## Brief
Beginning at the line that contains "QPSK | 159@33 (A2)" and ending at the last line of the records below, retype each line exactly and add nothing.

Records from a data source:

================

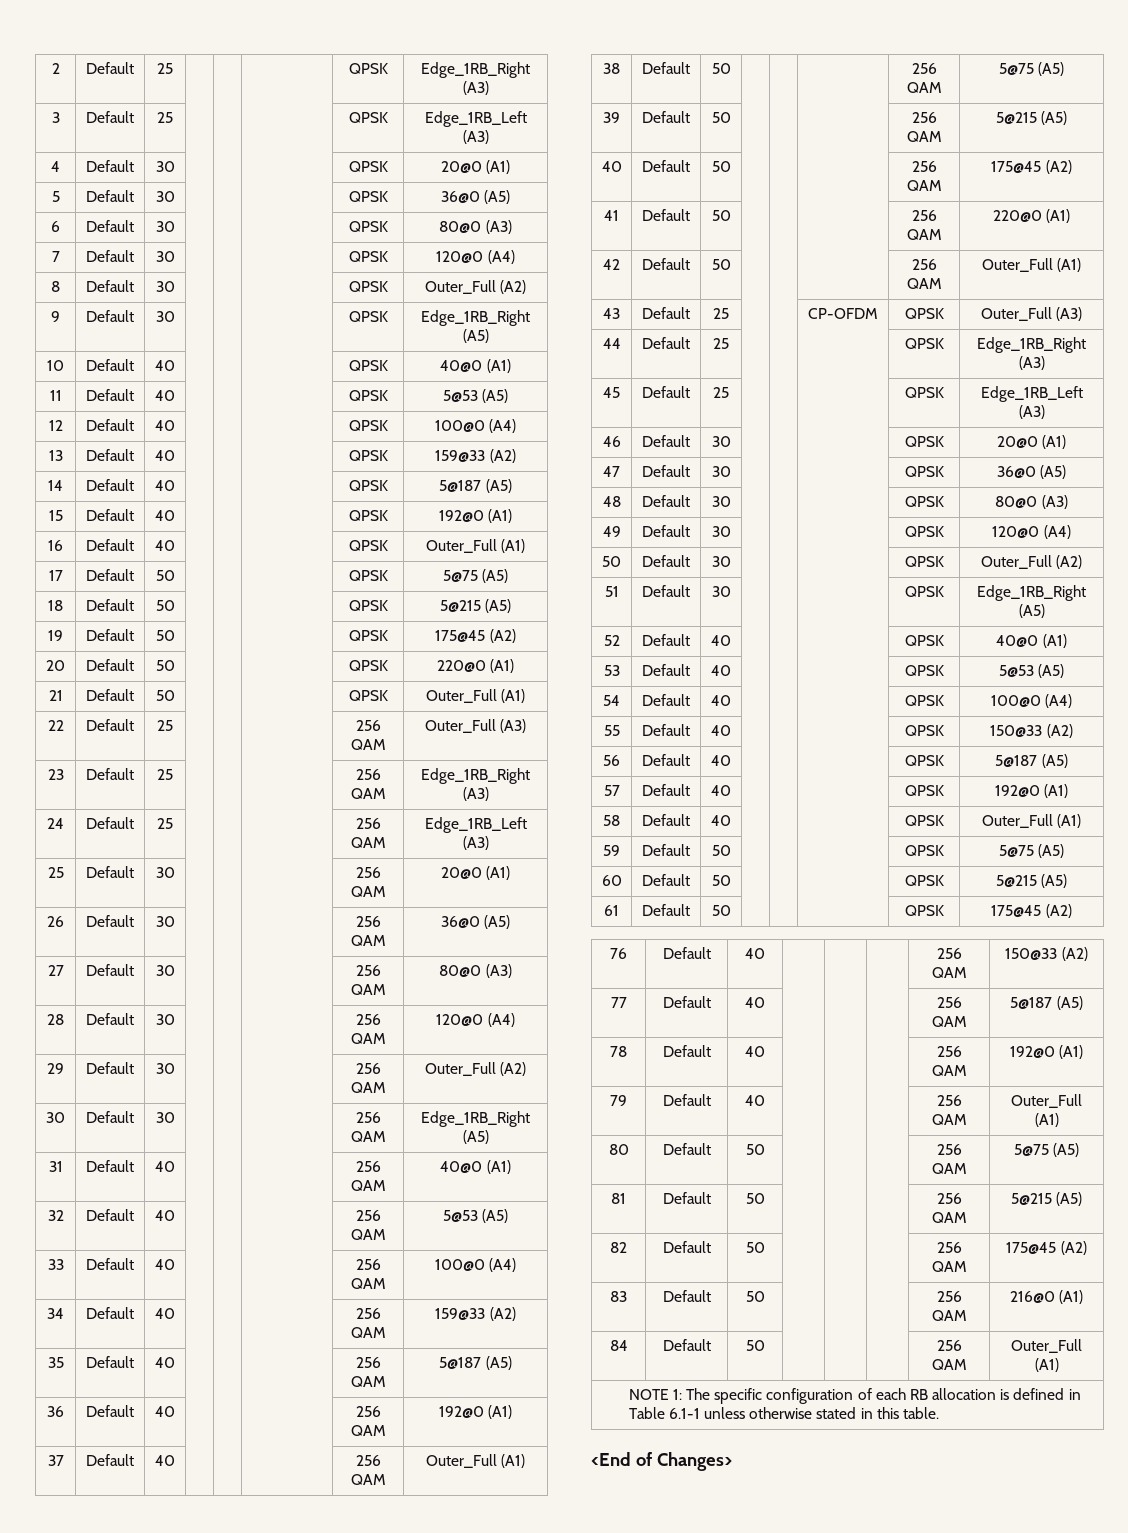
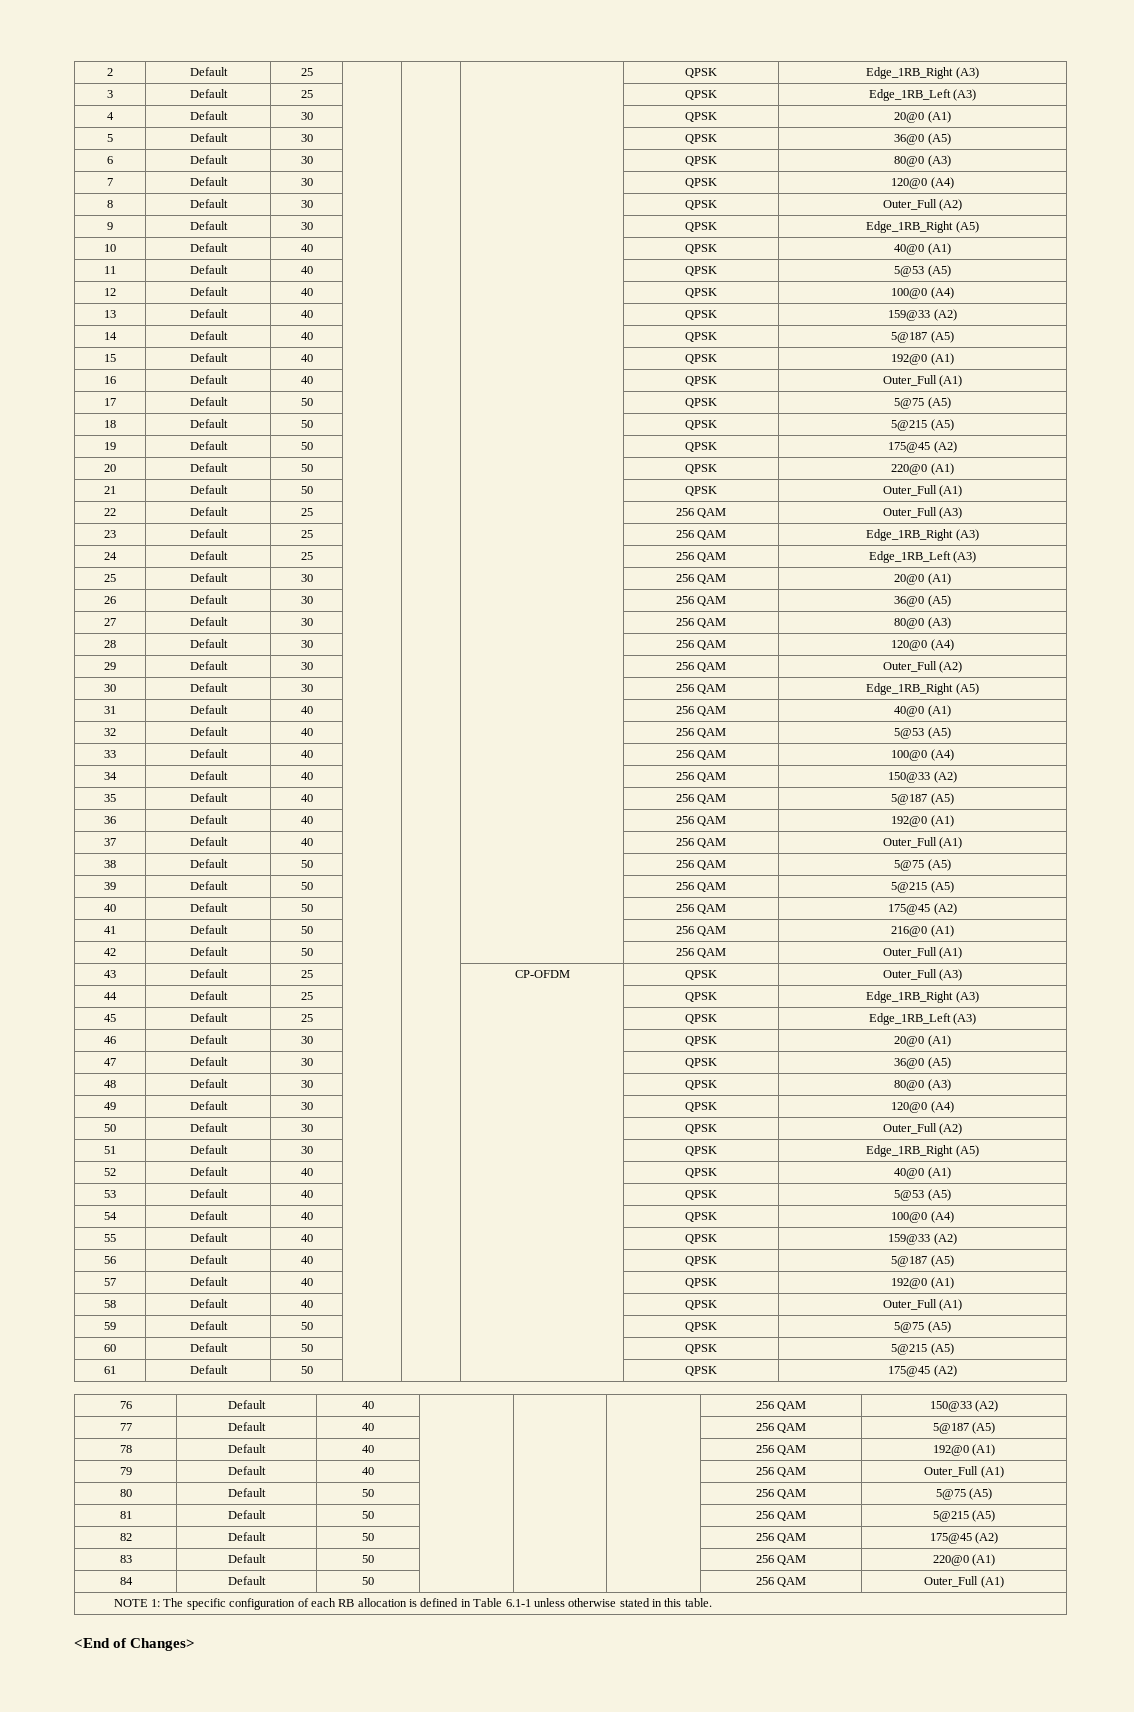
- 34 | Default | 40 | | | | 256 QAM | 159@33 (A2)
+ 34 | Default | 40 | | | | 256 QAM | 150@33 (A2)
- 41 | Default | 50 | | | | 256 QAM | 220@0 (A1)
+ 41 | Default | 50 | | | | 256 QAM | 216@0 (A1)
- 55 | Default | 40 | | | | QPSK | 150@33 (A2)
+ 55 | Default | 40 | | | | QPSK | 159@33 (A2)
- 83 | Default | 50 | | | | 256 QAM | 216@0 (A1)
+ 83 | Default | 50 | | | | 256 QAM | 220@0 (A1)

================

## Response to this task
+ 55 | Default | 40 | | | | QPSK | 159@33 (A2)
- 83 | Default | 50 | | | | 256 QAM | 216@0 (A1)
+ 83 | Default | 50 | | | | 256 QAM | 220@0 (A1)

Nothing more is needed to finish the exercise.